Sql-server – How to replace multiple unicode characters

sql serversql-server-2012t-sqlunicode

I have identified a couple of unicode characters in my database by means of the following query:

SELECT name FROM table WHERE name NOT LIKE '%'+CAST(name AS VARCHAR(1000))+'%'

…with which I get stuff like this:

MORRISON CPA LIMITED  E¦¬Ç¦®EŒÆŒƑȨˆÅ¸«Äº‹Å‹™Æ‰€ÆŒ‰E™Å…¬Å¸

Is it possible to get the collation when using a REPLACE function? Something like:

UPDATE table SET name = REPLACE(name,NOT LIKE '%'+CAST(name AS VARCHAR(1000))+'%','')

I know I can individually replace them REPLACE(name,'Æ','') but is there a way to replace everything that is unicode?

Edit: I don't know why but I get less rows if I use

SELECT name FROM table WHERE name != CAST(name AS VARCHAR(1000))

Best Answer

NVARCHAR - VARCHAR conversions

This topic has been discussed heavily in a previous question on DBA.SE

Some parts of the answers on that question:

which characters can be stored in an 8-bit / non-Unicode encoding depends on the code page, which is determined by the Collation.

&

VARCHAR can no longer be referred to as "non-Unicode". So, starting with the first public beta of SQL Server 2019 in September 2018, we should refer to VARCHAR as an "8-bit datatype", even when speaking in terms of versions prior to SQL Server 2019. This terminology holds true for all 4 types of encodings that can be used with VARCHAR:

Extended ASCII Double-Byte Character Sets (DBCS) EBCDIC UTF-8 (Unicode)

Solomon Rutzky

From the comments, I agree "Extended ASCII" is really bad term that actually means a code page that maps characters/code points in the 128-255 range, beyond the standard 0-127 code point range defined by ASCII.

Dan Guzman

Depending on your collation, some characters will be able to be stored in varchar / 8-bit datatype fields, some not.


My values do not transform to '?' when casting to varchar, your fiddle uses sql 2017 could that be the reason?

This can depend on collation, and should be due to converting of certain characters

I am using SQL Server 2017, collation Latin1_General_CI_AS

On my test, the Ƒ character was changed to ƒ instead of put as ? when converting nvarchar --> varchar.

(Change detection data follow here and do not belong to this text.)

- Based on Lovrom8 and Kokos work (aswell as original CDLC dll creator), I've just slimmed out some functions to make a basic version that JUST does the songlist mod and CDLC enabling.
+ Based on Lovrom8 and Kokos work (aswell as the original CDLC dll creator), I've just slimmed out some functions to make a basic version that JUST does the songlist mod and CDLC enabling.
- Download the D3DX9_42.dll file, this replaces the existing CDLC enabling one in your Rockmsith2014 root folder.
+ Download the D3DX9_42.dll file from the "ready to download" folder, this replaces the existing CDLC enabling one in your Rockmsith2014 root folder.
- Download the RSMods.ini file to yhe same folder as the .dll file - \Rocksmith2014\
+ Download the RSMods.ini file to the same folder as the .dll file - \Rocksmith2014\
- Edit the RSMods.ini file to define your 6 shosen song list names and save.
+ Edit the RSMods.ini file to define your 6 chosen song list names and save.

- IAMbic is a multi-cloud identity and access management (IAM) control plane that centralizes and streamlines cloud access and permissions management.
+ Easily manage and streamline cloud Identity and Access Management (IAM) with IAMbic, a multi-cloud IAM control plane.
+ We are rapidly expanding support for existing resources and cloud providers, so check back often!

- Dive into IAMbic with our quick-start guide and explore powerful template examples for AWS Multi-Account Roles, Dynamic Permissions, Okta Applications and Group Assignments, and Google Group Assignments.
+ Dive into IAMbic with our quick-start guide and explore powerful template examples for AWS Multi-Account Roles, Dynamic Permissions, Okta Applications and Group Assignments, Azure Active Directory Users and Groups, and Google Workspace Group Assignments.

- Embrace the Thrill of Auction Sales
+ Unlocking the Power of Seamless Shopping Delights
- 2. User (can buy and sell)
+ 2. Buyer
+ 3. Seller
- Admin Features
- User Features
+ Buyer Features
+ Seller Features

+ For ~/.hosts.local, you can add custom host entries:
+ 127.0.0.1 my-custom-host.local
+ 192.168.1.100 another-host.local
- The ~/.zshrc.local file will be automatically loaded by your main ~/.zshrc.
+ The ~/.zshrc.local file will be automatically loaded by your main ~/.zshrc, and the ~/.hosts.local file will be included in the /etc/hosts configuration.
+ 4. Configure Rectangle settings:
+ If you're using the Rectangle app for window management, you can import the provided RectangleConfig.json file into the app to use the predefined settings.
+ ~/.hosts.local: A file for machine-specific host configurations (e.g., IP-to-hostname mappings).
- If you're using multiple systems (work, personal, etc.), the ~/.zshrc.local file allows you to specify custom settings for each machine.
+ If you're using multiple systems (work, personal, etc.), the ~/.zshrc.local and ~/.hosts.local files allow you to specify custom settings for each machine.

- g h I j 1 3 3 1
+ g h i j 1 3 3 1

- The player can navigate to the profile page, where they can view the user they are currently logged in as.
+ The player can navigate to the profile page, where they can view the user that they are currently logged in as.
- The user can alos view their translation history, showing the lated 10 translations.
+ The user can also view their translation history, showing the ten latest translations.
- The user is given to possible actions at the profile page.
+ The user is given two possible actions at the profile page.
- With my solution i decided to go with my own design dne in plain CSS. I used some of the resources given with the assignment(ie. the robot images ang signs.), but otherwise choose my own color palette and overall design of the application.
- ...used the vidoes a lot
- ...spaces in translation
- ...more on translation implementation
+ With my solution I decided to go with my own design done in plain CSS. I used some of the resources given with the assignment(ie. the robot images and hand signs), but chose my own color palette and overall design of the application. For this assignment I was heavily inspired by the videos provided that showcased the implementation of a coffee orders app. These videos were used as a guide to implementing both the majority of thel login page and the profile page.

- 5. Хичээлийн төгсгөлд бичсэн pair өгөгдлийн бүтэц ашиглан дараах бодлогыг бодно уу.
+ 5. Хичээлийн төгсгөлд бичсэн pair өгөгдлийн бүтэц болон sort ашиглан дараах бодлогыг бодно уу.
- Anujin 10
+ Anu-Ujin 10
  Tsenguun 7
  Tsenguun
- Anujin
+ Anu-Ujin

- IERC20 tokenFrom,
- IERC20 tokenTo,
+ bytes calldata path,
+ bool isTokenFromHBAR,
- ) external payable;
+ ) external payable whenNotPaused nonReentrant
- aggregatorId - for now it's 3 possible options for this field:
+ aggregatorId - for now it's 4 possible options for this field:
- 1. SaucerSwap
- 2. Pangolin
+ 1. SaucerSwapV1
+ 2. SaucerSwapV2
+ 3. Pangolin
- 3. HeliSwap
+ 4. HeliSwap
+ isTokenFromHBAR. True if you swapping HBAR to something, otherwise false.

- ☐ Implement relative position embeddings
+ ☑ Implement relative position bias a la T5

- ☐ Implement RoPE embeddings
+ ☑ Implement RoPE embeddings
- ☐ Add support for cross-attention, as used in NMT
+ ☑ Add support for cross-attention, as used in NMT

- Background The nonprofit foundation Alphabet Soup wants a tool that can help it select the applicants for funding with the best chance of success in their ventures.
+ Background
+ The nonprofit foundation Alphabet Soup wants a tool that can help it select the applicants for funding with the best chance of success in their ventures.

Other than that, there are no different characters when comparing both, on my collation / version.

An example:

SELECT CAST([name] AS VARCHAR(1000)), [name] 
FROM dbo.Bla 
WHERE [name]
NOT LIKE '%'+CAST([name] AS VARCHAR(1000))+'%';

With the small difference on the F's.

(No column name)    name
ORRISON CPA LIMITED  E¦¬Ç¦®EŒÆŒƒÈ¨ˆÅ¸«Äº‹Å‹™Æ‰€ÆŒ‰E™Å…¬Å¸   ORRISON CPA LIMITED  E¦¬Ç¦®EŒÆŒƑȨˆÅ¸«Äº‹Å‹™Æ‰€ÆŒ‰E™Å…¬Å¸

You could compare the text here

Which makes the solution below not useful for you.


Some workarounds on values that fail to convert would be to

  1. Cast the values as varchar(1000), and then remove the ? after validating that no ?'s exist.
  2. Only update name values that do not have regular ?'s.
  3. Replacing the ? to a value that cannot exist in your data and then replacing it back.

On the premise that the unicode is changed to a ? when casting them to varchar

#1 Cast the values as varchar(1000), and then remove the ?.

SELECT [name] FROM [dbo].[Table]    WHERE [name] like '%?%';

Update if none found

 UPDATE [dbo].[Table] SET [name] = REPLACE(CAST([name] AS VARCHAR(1000)),'?','');

#2 Only update name values that do not have regular ?'s.

UPDATE [dbo].[Table]  
SET [name] = REPLACE(CAST([name] AS VARCHAR(1000)),'?','')
WHERE [name] NOT LIKE '%?%';

DB<>Fiddle


#3 Replacing the ? to a value that cannot exist in your data and then replacing it back.

With you guessed it, another REPLACE.

UPDATE [dbo].[Table] 
SET [name] = REPLACE(REPLACE(CAST(REPLACE([name],'?','THISVALUECANNOTOCCURINMYDATA') AS VARCHAR(1000)),'?',''),'THISVALUECANNOTOCCURINMYDATA','?')

ReplaceCeption.

DB<>Fiddle


If there are no other, more foolproof, get all unicode values and replace these workarounds. I would use #3 just to be sure that no original ?s are replaced.